I think the best reform would be to eliminate voir dire. The
attempt to remove people with prejudice results in only people with
no opinions being allowed to sit on juries. In other words, all the
problems you cite are prerequisites for being a juror.
Making it tougher to get out of jury duty would also be good. As is
oft repeated, juries are filled with people too stupid to get out
of jury duty.
I think the best reform would be to eliminate voir
dire.
Think back to 12 Angry Men. How many of those jurors
demonstrated knowledge during the deliberations that would have
gotten them dismissed during voir dire if the prosecutor had
thought to ask the right question?
Warren - No insults? No ranting? An alternate solution instead of vitriol? Damn, you don't really care about me, do you? ;-)
JsD,
The masochistic said "Hurt me! hurt me!"
To which the Sadist replied "I won't"
*picks lint off chest
Yeah, but 12 Angry Men illustrates a probably incorrect
verdict. The more I see it, the more I'm convinced "guilty" was the
correct verdict. And that's without seeing the trial!
The last time I saw it was a stage prod'n at Teaneck HS with a
mixed cast, but they weren't allowed to call it Twelve Angry
Persons as they wanted to. They did, however, change the
Yankees game to a showing of Cats, which made no sense
because Cats couldn't be rained out (although it should've
been, from all I've heard of people I knew who saw it). In the cast
was student Damon Lindelof, now executive producer of
Lost.
Don't the French have something like professional jurors?
How about allowing the jurors (or judge, perhaps) to question
witnesses themselves rather than relying solely on what the
attorneys can pry out of them? There may be some obvious flaw to
that I'm not seeing, but always seemed strange that the jurors are
expected to find the truth but can't ask witnesses to clarify or
elaborate on important matters that might be confusing or
ambiguous.
There may be some obvious flaw to that I'm not seeing, but always seemed strange that the jurors are expected to find the truth but can't ask witnesses to clarify or elaborate on important matters that might be confusing or ambiguous.
If there is, I don't see it either. I seem to recall at least one
judge who allowed jurors to ask questions of witnesses. I don't
recall how it ever played out, but I assumed that it was legal.
Somebody on this forum will baill me out though.

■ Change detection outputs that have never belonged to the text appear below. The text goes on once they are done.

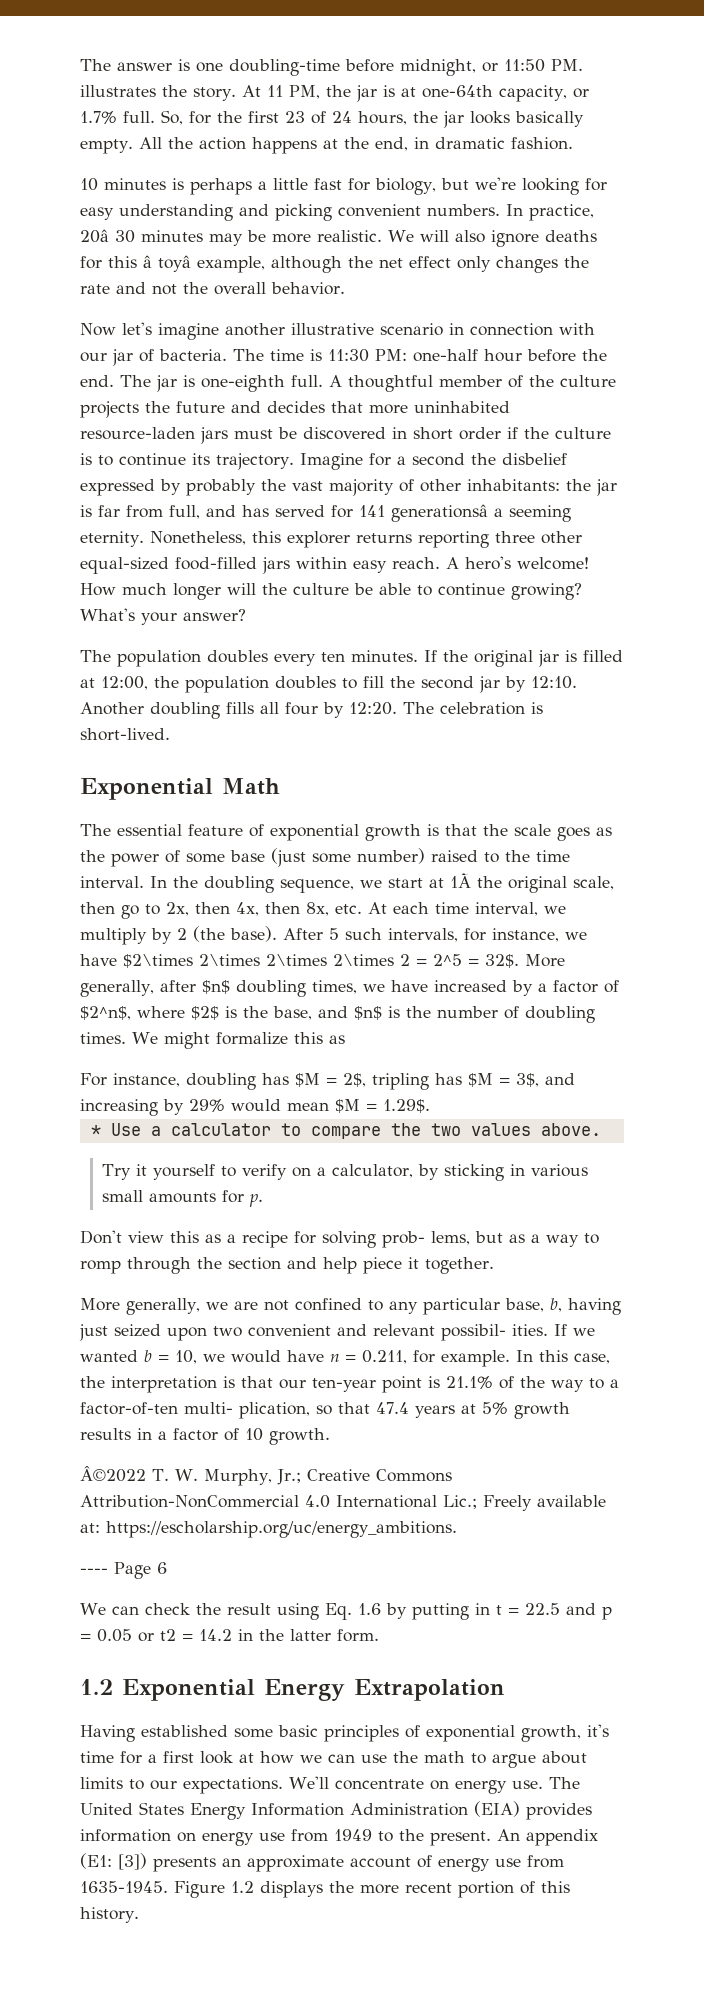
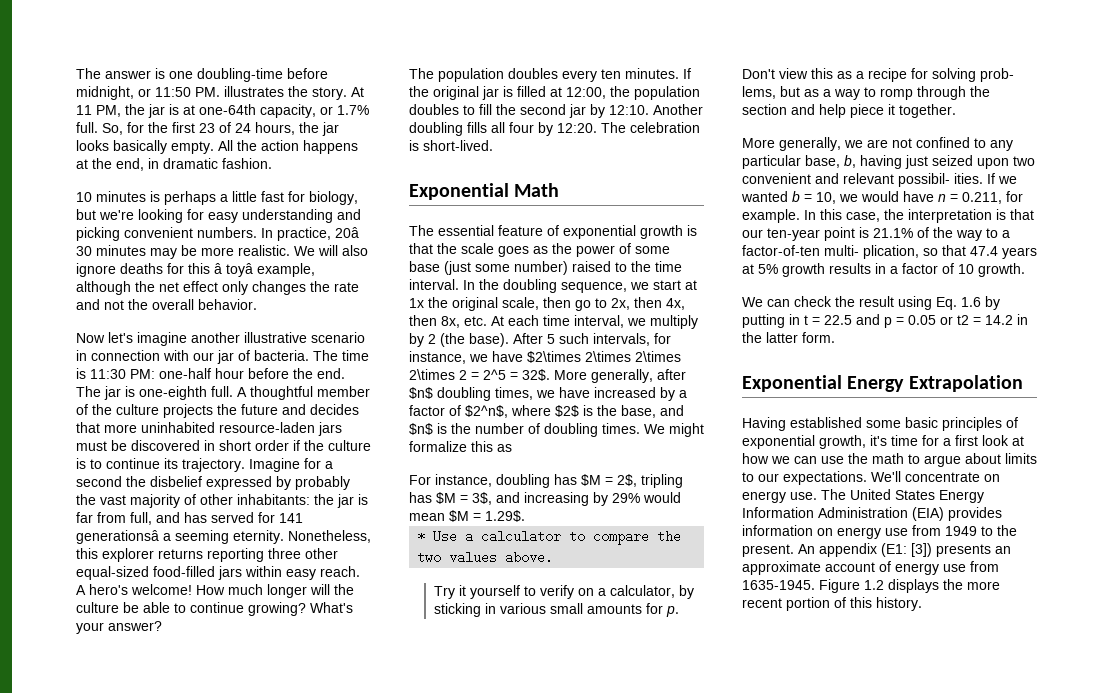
- In the doubling sequence, we start at 1Ã the original scale, then go to 2x, then 4x, then 8x, etc. At each time interval, we multiply by 2 (the base).
+ In the doubling sequence, we start at 1x the original scale, then go to 2x, then 4x, then 8x, etc. At each time interval, we multiply by 2 (the base).
- Â©2022 T. W. Murphy, Jr.; Creative Commons Attribution-NonCommercial 4.0 International Lic.; Freely available at: https://escholarship.org/uc/energy_ambitions.
- ---- Page 6
- 1.2 Exponential Energy Extrapolation
+ Exponential Energy Extrapolation

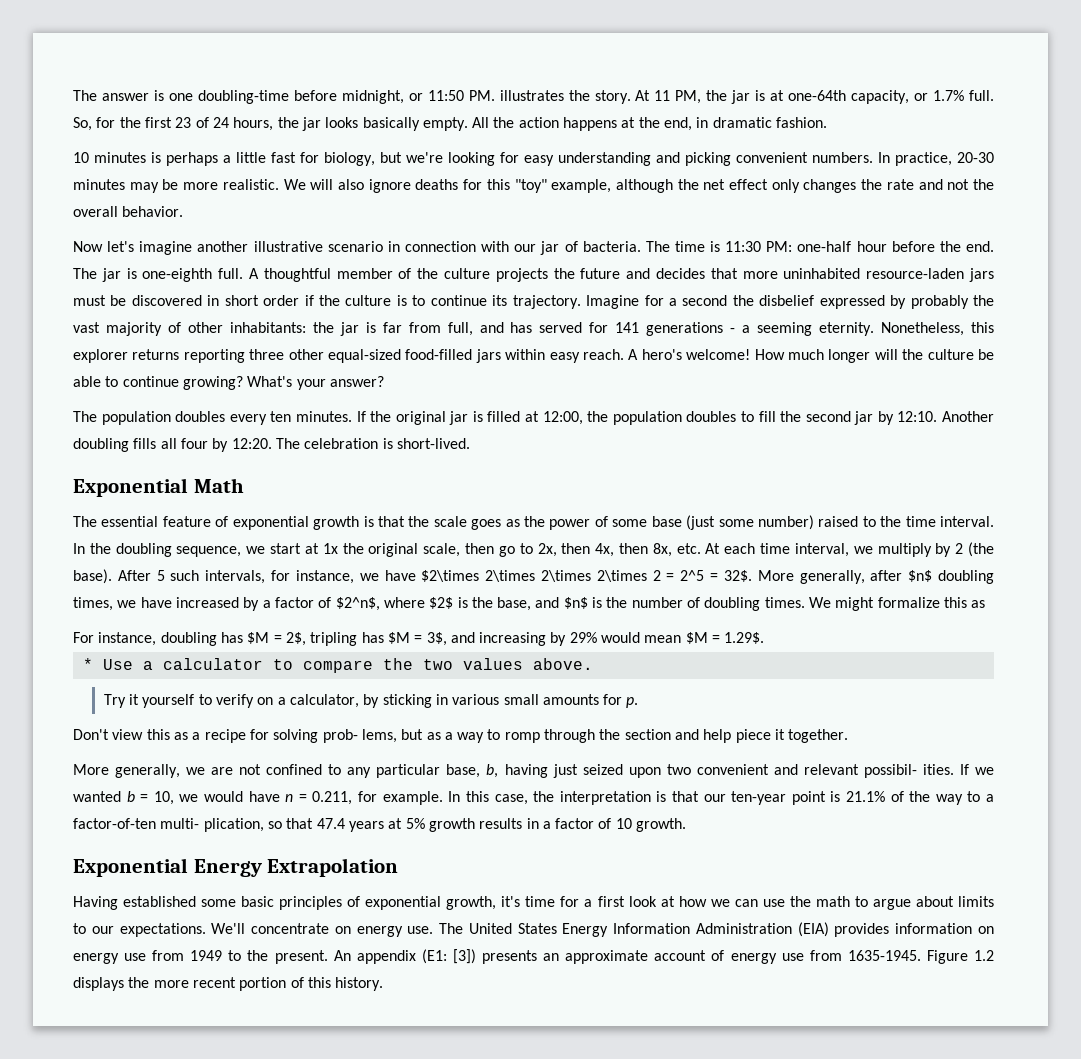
- In practice, 20â 30 minutes may be more realistic.
+ In practice, 20-30 minutes may be more realistic.
- We will also ignore deaths for this â toyâ example, although the net effect only changes the rate and not the overall behavior.
+ We will also ignore deaths for this "toy" example, although the net effect only changes the rate and not the overall behavior.
- Imagine for a second the disbelief expressed by probably the vast majority of other inhabitants: the jar is far from full, and has served for 141 generationsâ a seeming eternity.
+ Imagine for a second the disbelief expressed by probably the vast majority of other inhabitants: the jar is far from full, and has served for 141 generations - a seeming eternity.
- We can check the result using Eq. 1.6 by putting in t = 22.5 and p = 0.05 or t2 = 14.2 in the latter form.

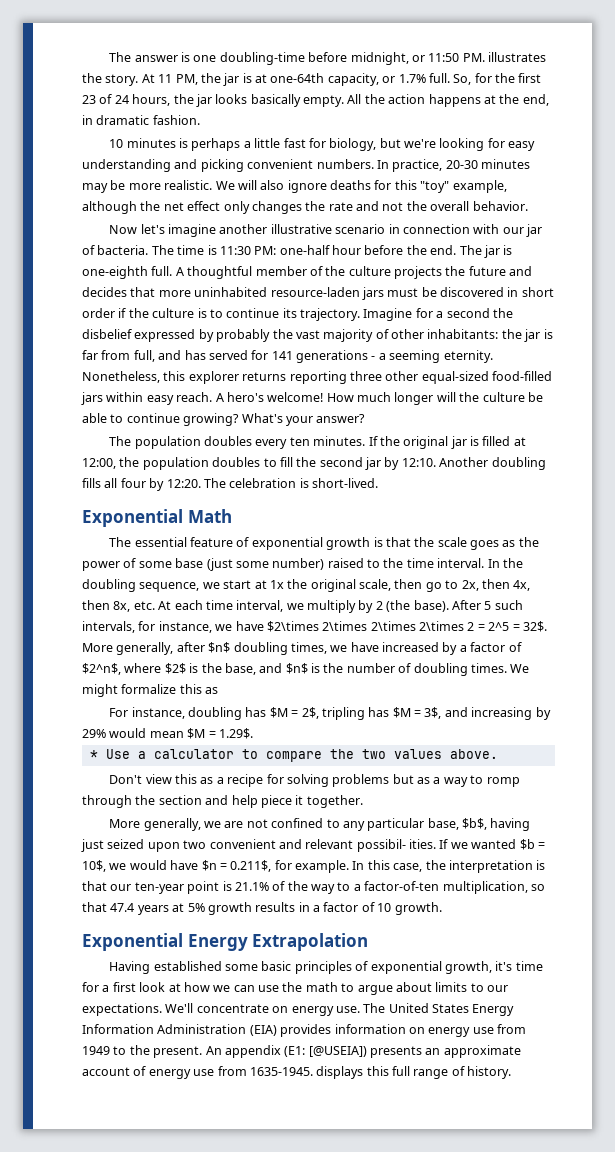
- Try it yourself to verify on a calculator, by sticking in various small amounts for p.
- Don't view this as a recipe for solving prob- lems, but as a way to romp through the section and help piece it together.
+ Don't view this as a recipe for solving problems but as a way to romp through the section and help piece it together.
- More generally, we are not confined to any particular base, b, having just seized upon two convenient and relevant possibil- ities.
+ More generally, we are not confined to any particular base, $b$, having just seized upon two convenient and relevant possibil- ities.
- If we wanted b = 10, we would have n = 0.211, for example.
+ If we wanted $b = 10$, we would have $n = 0.211$, for example.
- In this case, the interpretation is that our ten-year point is 21.1% of the way to a factor-of-ten multi- plication, so that 47.4 years at 5% growth results in a factor of 10 growth.
+ In this case, the interpretation is that our ten-year point is 21.1% of the way to a factor-of-ten multiplication, so that 47.4 years at 5% growth results in a factor of 10 growth.
- An appendix (E1: [3]) presents an approximate account of energy use from 1635-1945. Figure 1.2 displays the more recent portion of this history.
+ An appendix (E1: [@USEIA]) presents an approximate account of energy use from 1635-1945. displays this full range of history.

Well, maybe.
A good lawyer will make sure the biggest jerkoff idiots in the room get on the jury, and we're surprised they screw up much of the time?
The thing that bothers me is the remark that this is the
first attempt to estimate the reliability of the
system.
If we are going to rely on the accuracy of the law enforcement
system, it would be sensible to test it a bit more often.
It's about time that people know about the corrupt evil
system.
This study is a good first step. I was falsely arrested and
convicted and there are a lot of innocent people in jail. There are
no research and stuff into things like this. The police and DA's
office are incompetent evil people that lies and falsify reports to
cover up their mistakes. They do everything in their power to put
innocent people behind jail. Otherwise, god forbid, they would have
made mistakes, they might even have been wrong. Better that someone
go to jail than anyone of them of the "system" gets the
blame.
Police and people from the DA's office have personally told me that
"they ARE the LAW and they can do whatever the hell they want." The
police even tell me that are writing that they personally witnessed
me committing a crime I didn't do. All I did was said I wanted a
lawyer and then they frame me and wrote that I resisted arrest, was
on drugs and assaulted a police officer. They are evil evil people.
Police and judges lie all the time.
Juries do not know how corrupt the police and the judges can be and
how most things they are told are lies. It is not the jurors'
fault.
And this was in San Francisco. It gets worse else where.